During the trial, Ryder was accused of using several types of drugs, including oxycodone and Vicodin, without having valid prescriptions for them. Ryder was ultimately convicted on charges of grand theft, shoplifting, and vandalism, but she was acquitted of burglary, which was the third felony she was charged with. In December of 2002, she was sentenced to three years’ probation, nearly 500 hours of community service, and ordered to pay about $10,000 in restitution to Saks Fifth Avenue and fines. She was also ordered to attend psychological and drug counseling.

Ryder later discussed the incident with Interview magazine, noting that it happened during a period in her life in which she was clinically depressed. She also blamed her doctor for prescribing to her heavy painkillers that clouded her judgment.

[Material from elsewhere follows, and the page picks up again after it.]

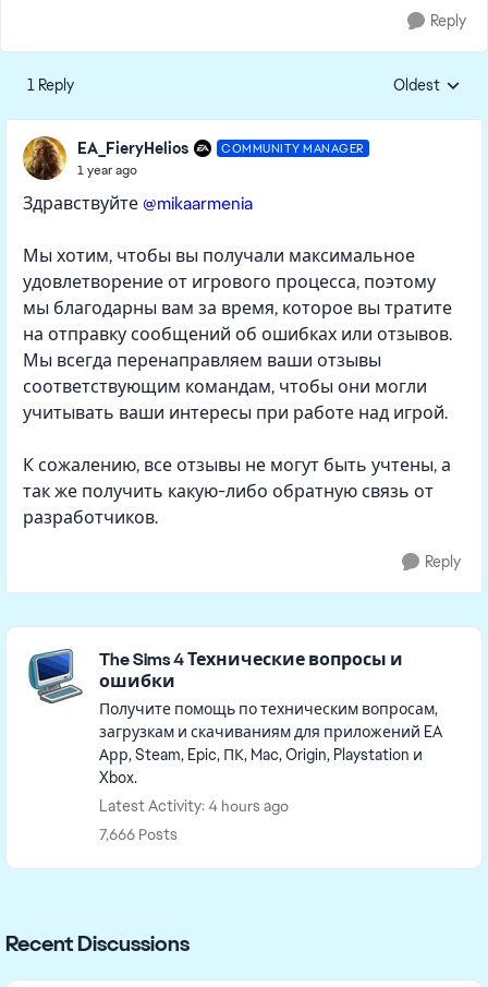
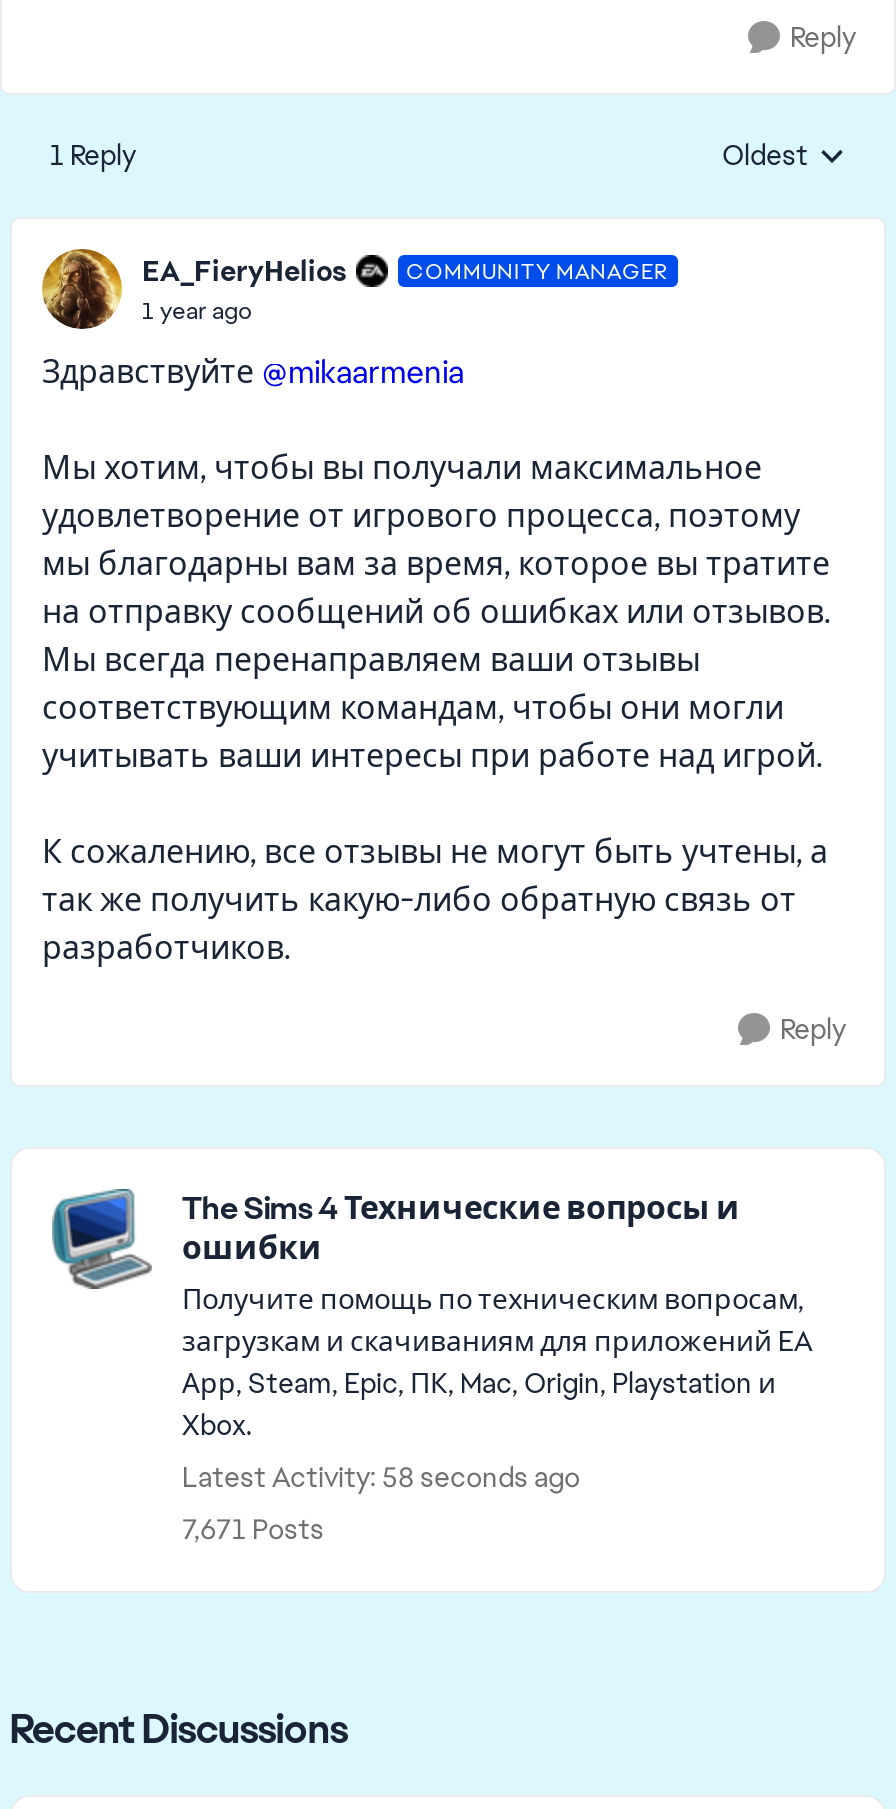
[99,796,289,816] Latest Activity: 4 hours ago -> [182,1459,580,1495] Latest Activity: 58 seconds ago
[99,824,178,844] 7,666 Posts -> [182,1511,324,1547] 7,671 Posts

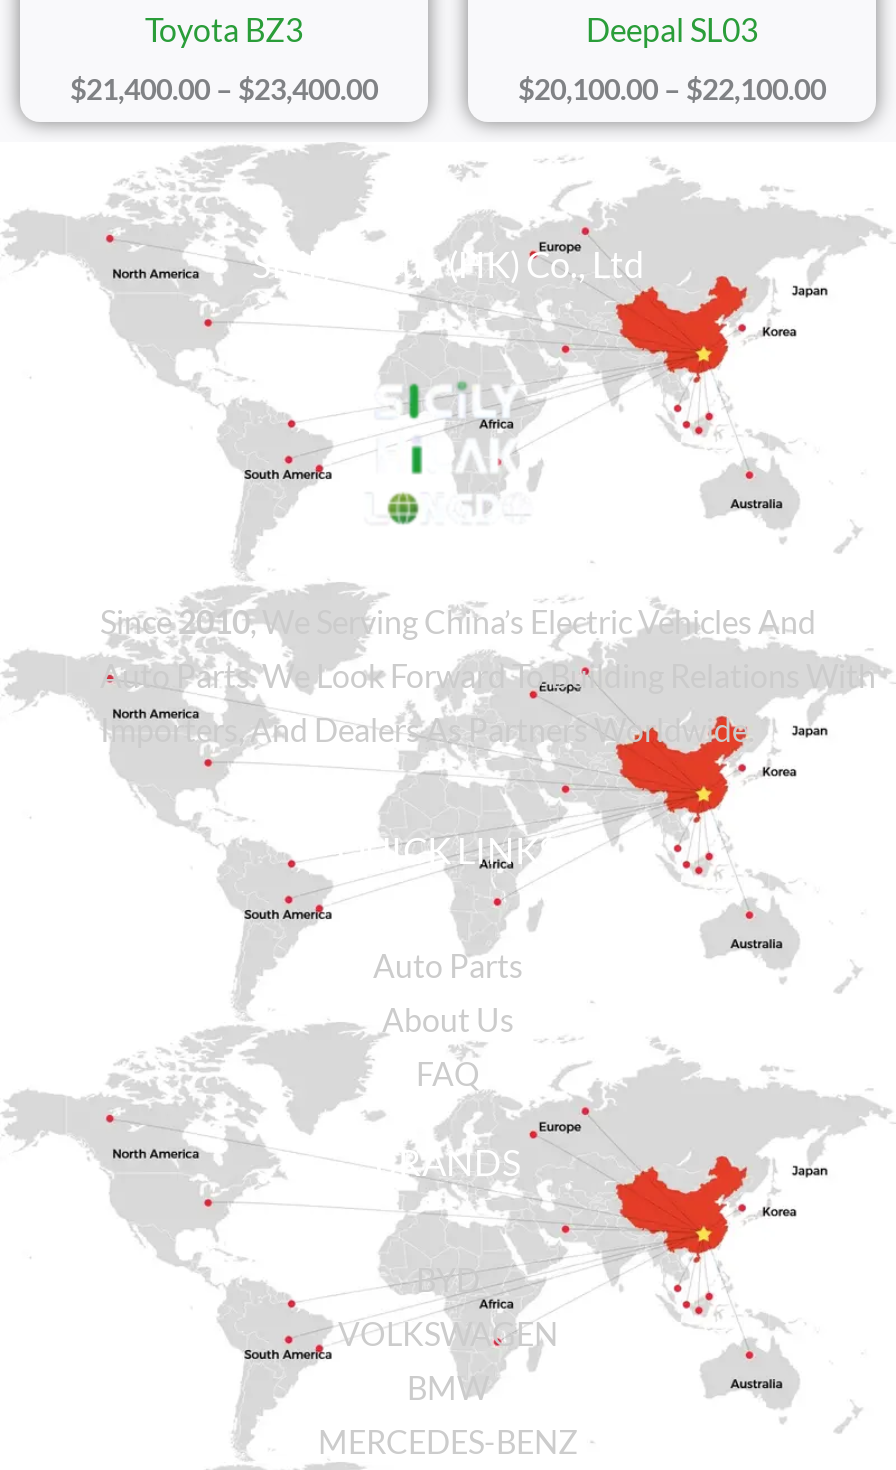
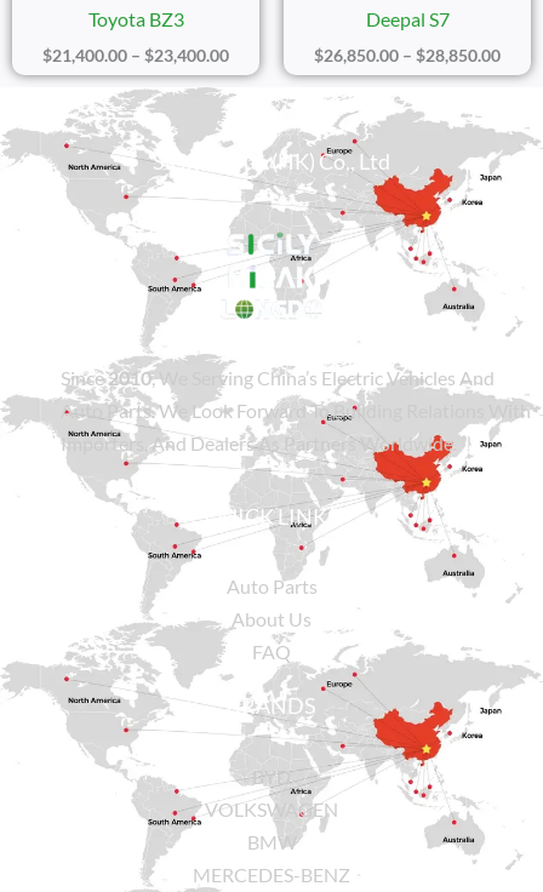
[586,10,758,48] Deepal SL03 -> [365,7,449,30] Deepal S7
[518,72,826,106] $20,100.00 – $22,100.00 -> [314,45,501,65] $26,850.00 – $28,850.00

While Ryder was convicted of shoplifting, it can be argued that she was instead guilty of kleptomania, as she did not have a financial need for the items that she stole. Because she admitted that she was suffering from depression at the time, then this could have been a case wherein her condition was considered more the result of a mental illness than a premeditated crime.

Related Legal Terms and Issues

  • Insanity Defense – A legal defense in a criminal case which argues that the defendant is not responsible for his actions due to his suffering from a psychiatric disease at the time of the incident.
  • Sentence – The final act of a court case wherein the punishment for the crime is delivered.
  • Theft – The act of stealing.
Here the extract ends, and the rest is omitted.